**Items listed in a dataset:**
• • • • • • •
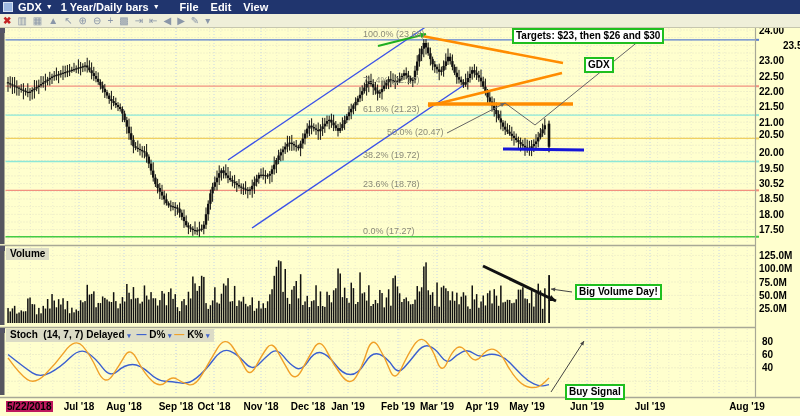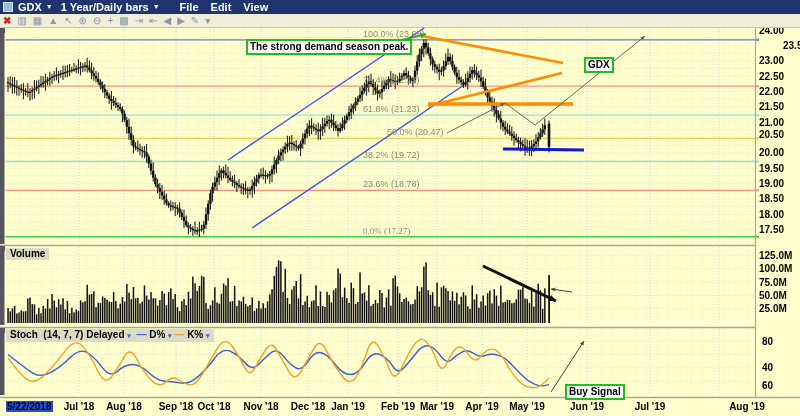--- a/index.html
+++ b/index.html
@@ -15,21 +15,21 @@
   svg.canvas{position:absolute;top:0;left:0;z-index:1;}
   .note{position:absolute;z-index:3;border:2px solid #1fbf1f;background:#ffffff;color:#000;font-size:10px;font-weight:bold;padding:0 2px;white-space:nowrap;line-height:12px;}
   .chip{position:absolute;z-index:3;background:#dcdcc6;color:#000;font-size:10px;font-weight:bold;padding:0 4px;line-height:12px;white-space:nowrap;}
   .chip .plain{font-weight:bold;}
   .chip .tinydd{font-size:7px;color:#4466cc;}
   .chip .dashD{color:#3a5fd0;font-weight:bold;}
   .chip .dashK{color:#f0a028;font-weight:bold;}
   .axlabel{position:absolute;z-index:2;font-size:10px;font-weight:bold;color:#000;white-space:nowrap;}
   .fiblabel{position:absolute;z-index:2;font-size:9px;color:#8a8a78;white-space:nowrap;}
   .month{position:absolute;z-index:2;top:401px;font-size:10px;font-weight:bold;color:#000;transform:translateX(-50%);white-space:nowrap;}
-  .startdate{position:absolute;z-index:3;top:401px;left:6px;background:#1d4ed8;font-size:10px;font-weight:bold;color:#000;padding:0 1px;}
+  .startdate{position:absolute;z-index:3;top:401px;left:6px;background:#be185d;font-size:10px;font-weight:bold;color:#000;padding:0 1px;}
   .collapsebox{position:absolute;width:5px;height:5px;background:#556;z-index:4;}
 </style>
 </head>
 <body>
 
 <div class="screen">
 
   <div class="titlebar">
     <span class="appicon"></span>
     <span class="tsel">GDX</span>
@@ -1136,48 +1136,49 @@
     <span class="plain">Delayed</span>
     <span class="tinydd">▾</span>
     &nbsp;<span class="dashD">—</span>
     <span>D%</span>
     <span class="tinydd">▾</span>
     <span class="dashK">—</span>
     <span>K%</span>
     <span class="tinydd">▾</span>
   </div>
 
-  <div class="note" style="left:246px;top:39px">The strong demand season peak.</div>
+  <div class="note" style="left:512px;top:28px">Targets: $23, then $26 and $30</div>
   <div class="note" style="left:584px;top:57px">GDX</div>
+  <div class="note" style="left:575px;top:284px">Big Volume Day!</div>
   <div class="note" style="left:565px;top:384px">Buy Signal</div>
 
   <div class="startdate">5/22/2018</div>
 
   <div id="labels">
       <div class="axlabel" style="left: 759px; top: 24.5px;">24.00</div>
       <div class="axlabel" style="left: 759px; top: 39.86px; margin-left: 24px;">23.50</div>
       <div class="axlabel" style="left: 759px; top: 55.22px;">23.00</div>
       <div class="axlabel" style="left: 759px; top: 70.58px;">22.50</div>
       <div class="axlabel" style="left: 759px; top: 85.94px;">22.00</div>
       <div class="axlabel" style="left: 759px; top: 101.3px;">21.50</div>
       <div class="axlabel" style="left: 759px; top: 116.66px;">21.00</div>
       <div class="axlabel" style="left: 759px; top: 129px;">20.50</div>
       <div class="axlabel" style="left: 759px; top: 147.38px;">20.00</div>
       <div class="axlabel" style="left: 759px; top: 162.74px;">19.50</div>
-      <div class="axlabel" style="left: 759px; top: 178.1px;">19.00</div>
+      <div class="axlabel" style="left: 759px; top: 178.1px;">30.52</div>
       <div class="axlabel" style="left: 759px; top: 193.46px;">18.50</div>
       <div class="axlabel" style="left: 759px; top: 208.82px;">18.00</div>
       <div class="axlabel" style="left: 759px; top: 224.18px;">17.50</div>
       <div class="axlabel" style="left: 759px; top: 249.875px;">125.0M</div>
       <div class="axlabel" style="left: 759px; top: 263.2px;">100.0M</div>
       <div class="axlabel" style="left: 759px; top: 276.525px;">75.0M</div>
       <div class="axlabel" style="left: 759px; top: 289.85px;">50.0M</div>
       <div class="axlabel" style="left: 759px; top: 303.175px;">25.0M</div>
       <div class="axlabel" style="left: 762px; top: 335.58px;">80</div>
-      <div class="axlabel" style="left: 762px; top: 348.96px; margin-top: 31px;">60</div>
+      <div class="axlabel" style="left: 762px; top: 348.96px;">60</div>
       <div class="axlabel" style="left: 762px; top: 362.34px;">40</div>
       <div class="axlabel" style="left: 801px; top: 375.72px;">20</div>
       <div class="month" style="left: 79px; top: 401px; position: absolute;">Jul '18</div>
       <div class="month" style="left: 124px; top: 401px; position: absolute;">Aug '18</div>
       <div class="month" style="left: 176px; top: 401px; position: absolute;">Sep '18</div>
       <div class="month" style="left: 214px; top: 401px; position: absolute;">Oct '18</div>
       <div class="month" style="left: 261px; top: 401px; position: absolute;">Nov '18</div>
       <div class="month" style="left: 308px; top: 401px; position: absolute;">Dec '18</div>
       <div class="month" style="left: 348px; top: 401px; position: absolute;">Jan '19</div>
       <div class="month" style="left: 398px; top: 401px; position: absolute;">Feb '19</div>
@@ -1186,16 +1187,16 @@
       <div class="month" style="left: 527px; top: 401px; position: absolute;">May '19</div>
       <div class="month" style="left: 587px; top: 401px; position: absolute;">Jun '19</div>
       <div class="month" style="left: 650px; top: 401px; position: absolute;">Jul '19</div>
       <div class="month" style="left: 747px; top: 401px; position: absolute;">Aug '19</div>
       <div class="fiblabel" style="left: 363px; top: 28.8304px;">100.0% (23.68)</div>
       <div class="fiblabel" style="left: 363px; top: 75.2176px;">76.4% (22.17)</div>
       <div class="fiblabel" style="left: 363px; top: 104.094px;">61.8% (21.23)</div>
       <div class="fiblabel" style="left: 363px; top: 127.442px; padding-left: 24px;">50.0% (20.47)</div>
       <div class="fiblabel" style="left: 363px; top: 150.482px;">38.2% (19.72)</div>
       <div class="fiblabel" style="left: 363px; top: 179.358px;">23.6% (18.78)</div>
-      <div class="fiblabel" style="left: 363px; top: 225.746px; font-family: Liberation Serif, serif;">0.0% (17.27)</div>
+      <div class="fiblabel" style="left: 363px; top: 225.746px;">0.0% (17.27)</div>
     </div>
 
 </div>
 
 </body></html>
• • • • • • •
**Aim of the exercise:** Every line above that has the string "height" needs to be copied.

**Reply:**
   .note{position:absolute;z-index:3;border:2px solid #1fbf1f;background:#ffffff;color:#000;font-size:10px;font-weight:bold;padding:0 2px;white-space:nowrap;line-height:12px;}
   .chip{position:absolute;z-index:3;background:#dcdcc6;color:#000;font-size:10px;font-weight:bold;padding:0 4px;line-height:12px;white-space:nowrap;}
   .collapsebox{position:absolute;width:5px;height:5px;background:#556;z-index:4;}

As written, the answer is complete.